=== YOUR TASK ===
For this exercise, reproduce the entries below exactly, but only from the line containing "Rabbi Mashiah, the" through the line containing "such a reaction.", both included.
(EXERCISE MATERIALS Opens)
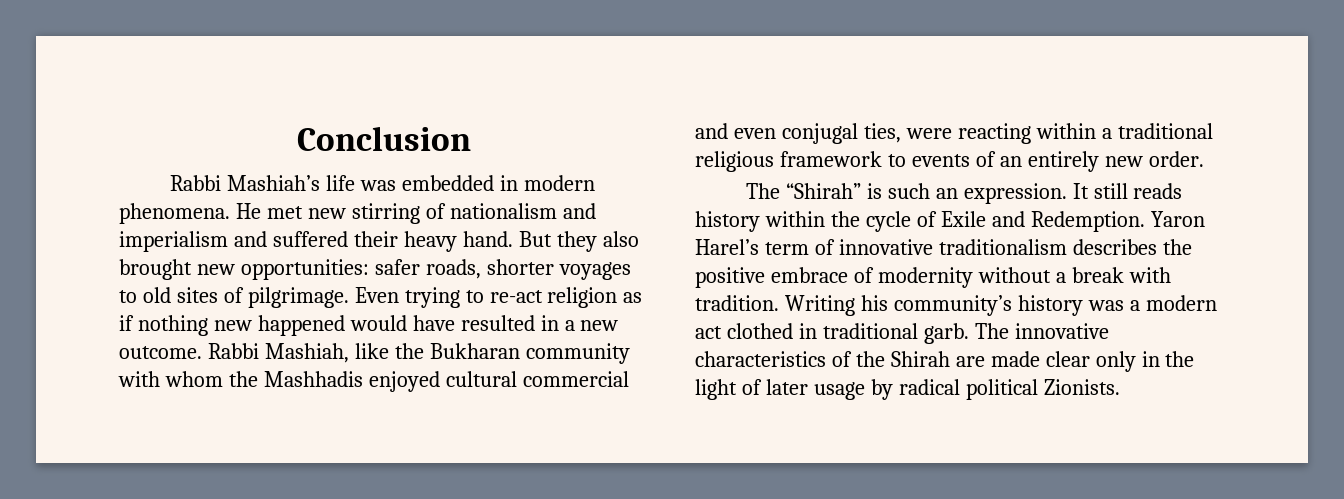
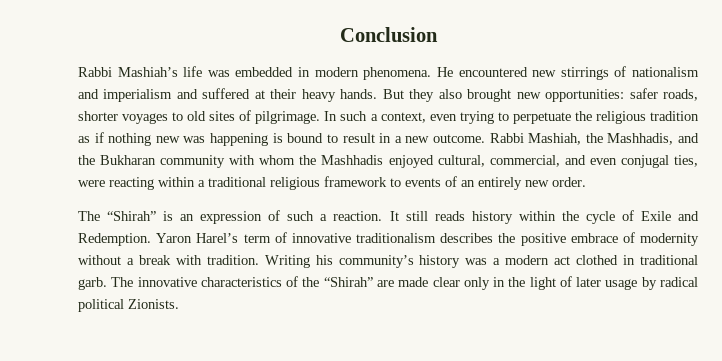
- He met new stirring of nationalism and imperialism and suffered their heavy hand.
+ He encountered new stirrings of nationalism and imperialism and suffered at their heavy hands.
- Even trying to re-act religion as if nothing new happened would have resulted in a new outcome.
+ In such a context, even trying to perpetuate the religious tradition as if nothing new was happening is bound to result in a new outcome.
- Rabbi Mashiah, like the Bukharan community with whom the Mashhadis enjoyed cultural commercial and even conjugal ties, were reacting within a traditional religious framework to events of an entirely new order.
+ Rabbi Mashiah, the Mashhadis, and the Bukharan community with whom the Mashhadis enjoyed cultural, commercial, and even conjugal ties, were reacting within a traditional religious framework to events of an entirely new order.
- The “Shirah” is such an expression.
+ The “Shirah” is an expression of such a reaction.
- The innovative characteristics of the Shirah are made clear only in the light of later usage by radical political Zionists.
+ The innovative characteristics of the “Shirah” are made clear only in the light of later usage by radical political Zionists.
(EXERCISE MATERIALS Closes)
(EXERCISE MATERIALS Opens)
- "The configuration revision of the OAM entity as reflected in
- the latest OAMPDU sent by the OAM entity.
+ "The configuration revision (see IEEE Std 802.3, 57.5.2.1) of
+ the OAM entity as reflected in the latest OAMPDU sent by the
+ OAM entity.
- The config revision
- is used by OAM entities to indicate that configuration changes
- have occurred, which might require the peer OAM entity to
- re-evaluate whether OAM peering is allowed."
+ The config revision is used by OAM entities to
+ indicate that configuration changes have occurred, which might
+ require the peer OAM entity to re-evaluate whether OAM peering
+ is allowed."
(EXERCISE MATERIALS Closes)
=== RESULT OF THE EXERCISE ===
+ Rabbi Mashiah, the Mashhadis, and the Bukharan community with whom the Mashhadis enjoyed cultural, commercial, and even conjugal ties, were reacting within a traditional religious framework to events of an entirely new order.
- The “Shirah” is such an expression.
+ The “Shirah” is an expression of such a reaction.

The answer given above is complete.